As far as different viewers go, we played it with Oculus Rift S and the experience was comfortable, but we imagine the Index is a cut above because it traces each finger individually (Oculus groups three on a button ). The Vive is perhaps the least suitable if you want to use continuous movement, as touch discs are not optimal for free movement. The point is that the game supports a lot of VR headsets and we can’t test them all, but user reviews give us a good idea of how they stack up against each other, and in fact, we’ve compiled a guide. for the best VR headsets for Half-Life: Alyx
When it comes to system requirements, the minimums are a Core i5 7600 paired with an Nvidia GeForce GTX 1060 or an AMD Radeon RX 580. We tested the game on a more powerful Core i5 8400 and can confirm you get a Decent experience with both GPU retail mediums with better holograms turned off. The frame rate is almost always around 70-90fps, but the asynchronous time frame merging technology hides lost frames well. The RX 580 is faster on average but has a less stable frame rate than the GTX 1060, implying that asynchronous timewarp is not effective in some situations.

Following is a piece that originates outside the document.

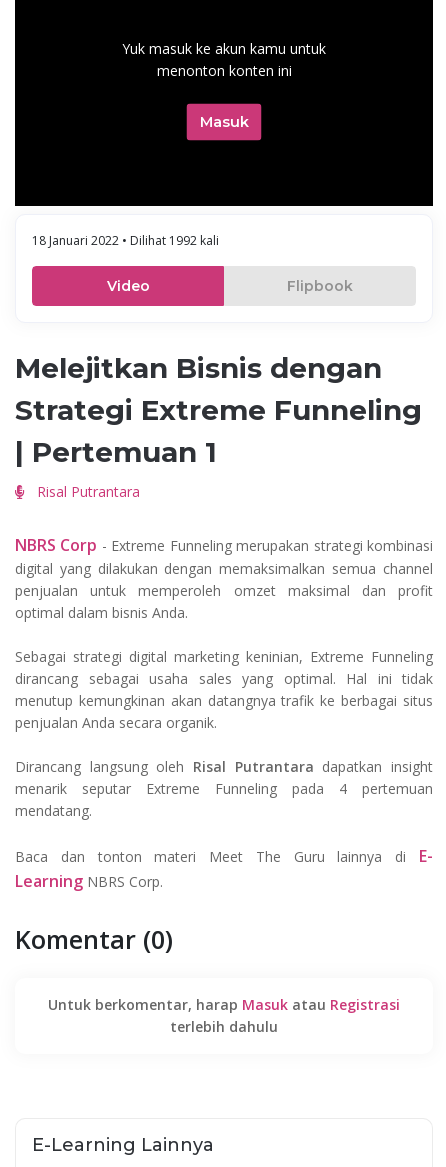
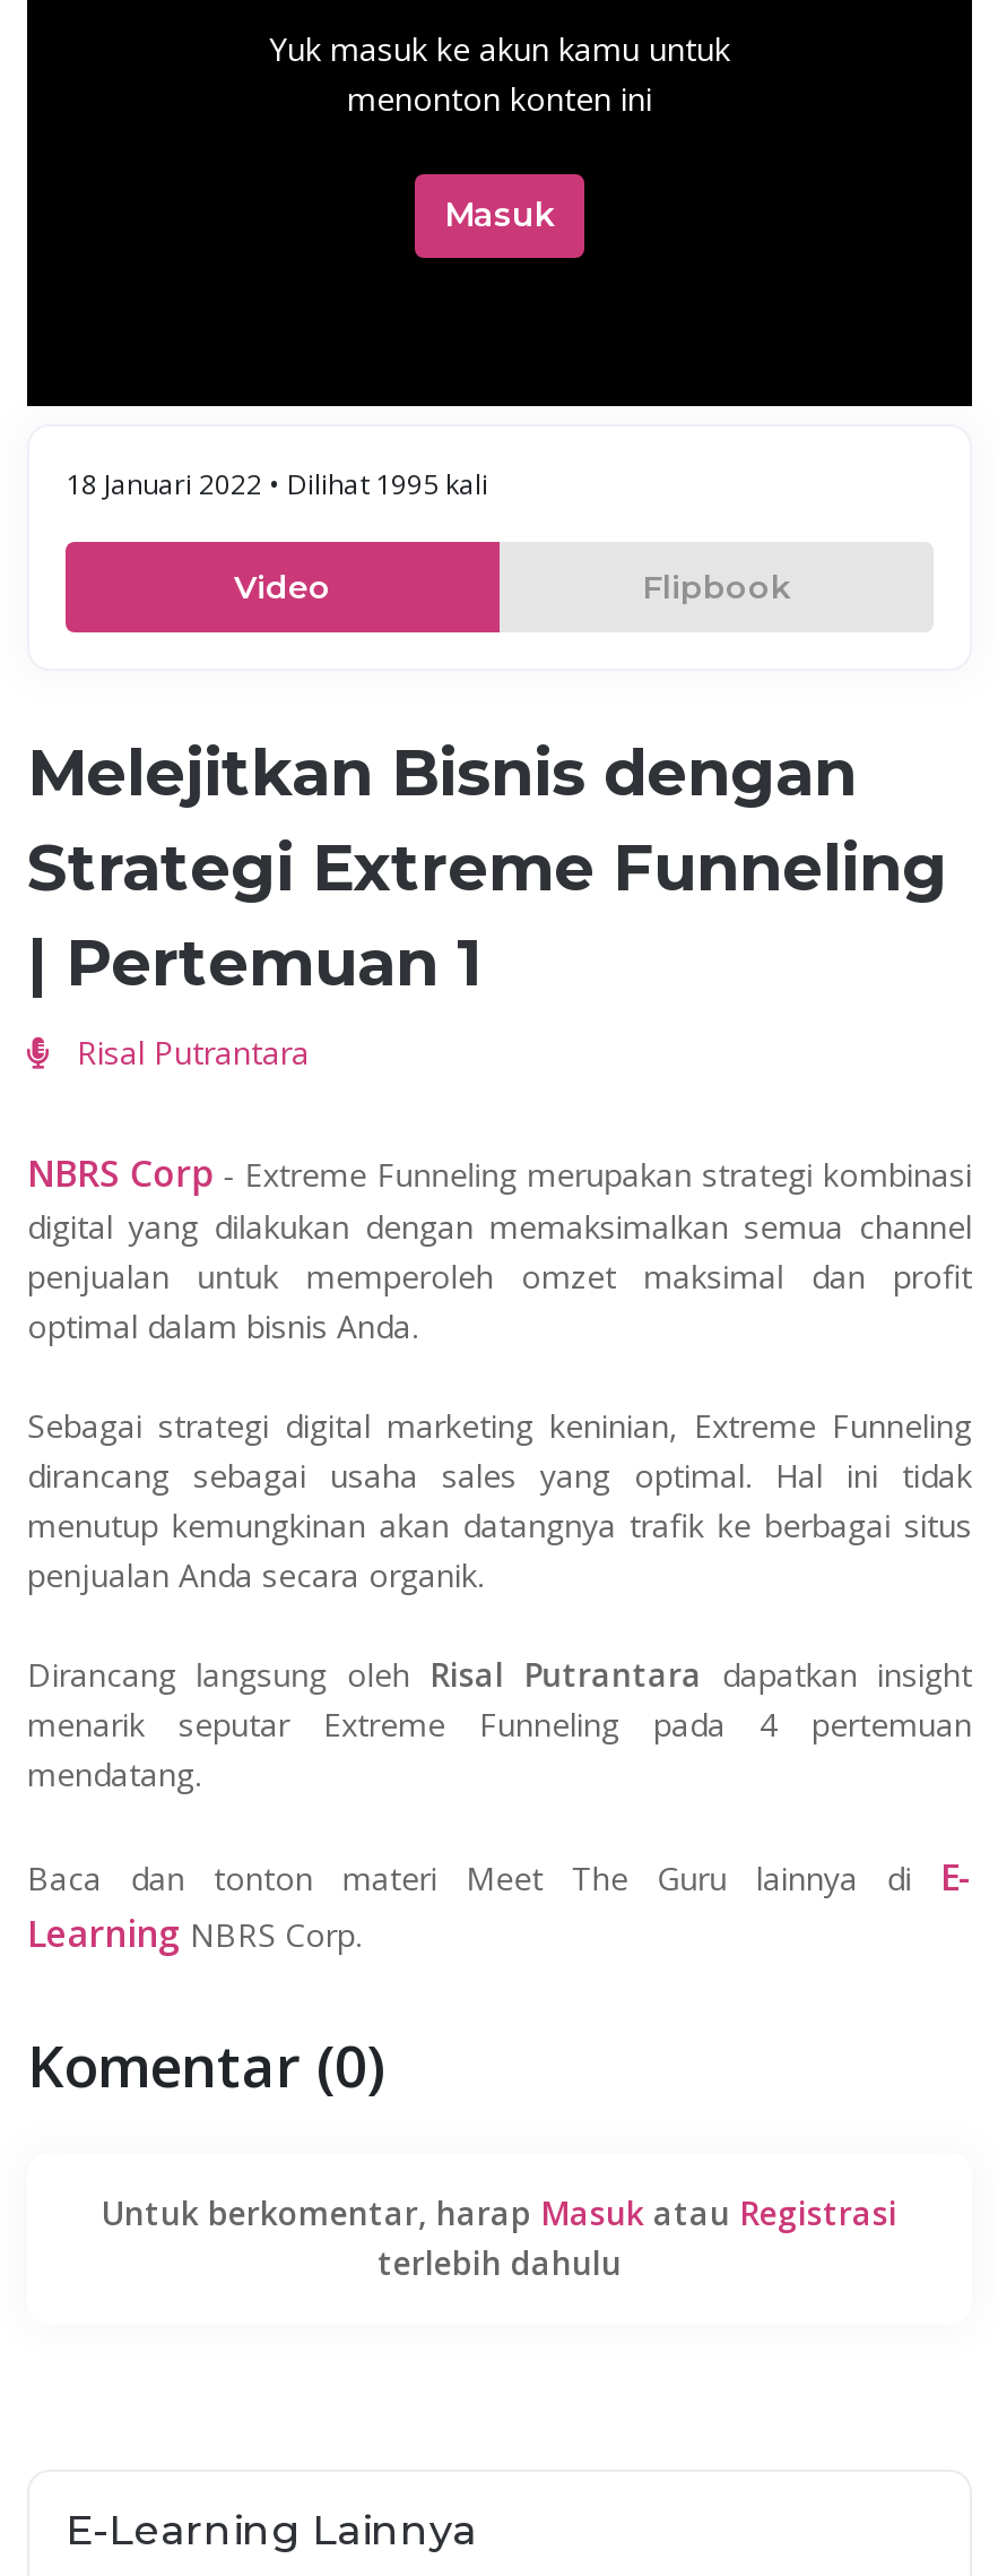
[32,232,219,249] 18 Januari 2022 • Dilihat 1992 kali -> [66,465,488,504] 18 Januari 2022 • Dilihat 1995 kali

When playing around with the graphics settings, we didn’t find huge differences between the low and ultra presets, mainly because almost all of the lights and shadows are pre-calculated, while polygons and level of detail cannot. not be changed. Volumetric light is certainly the parameter that has the most impact on performance, and by switching it from ultra to low, it offers + 20% performance.
Alyx is decently played with the minimum configuration, but we recommend having a GTX GTX 1070 level and a Core i5 8400 processor to have less performance issues.
The price of admission to enjoy the Half Life: Alyx experience is certainly steep. Not only do you need a VR headset (an Oculus Rift CV1 with touch controller is probably the most economical solution), but also an above-average gaming PC for smooth, uninterrupted gameplay.
And is all of that expense worth playing a game? Probably not, but that might not be the point. Valve invites you to equip yourself with a VR headset, and once you have it, you’ll have access to a series of equally valuable experiences. Half-Life: So Alyx acts as a catalyst for the spread of VR, and this is precisely the product the environment needed.
We don’t think this will be a game to disappoint you, and once you’ve got everything you need, you’re ready to embark on your long and varied VR adventure.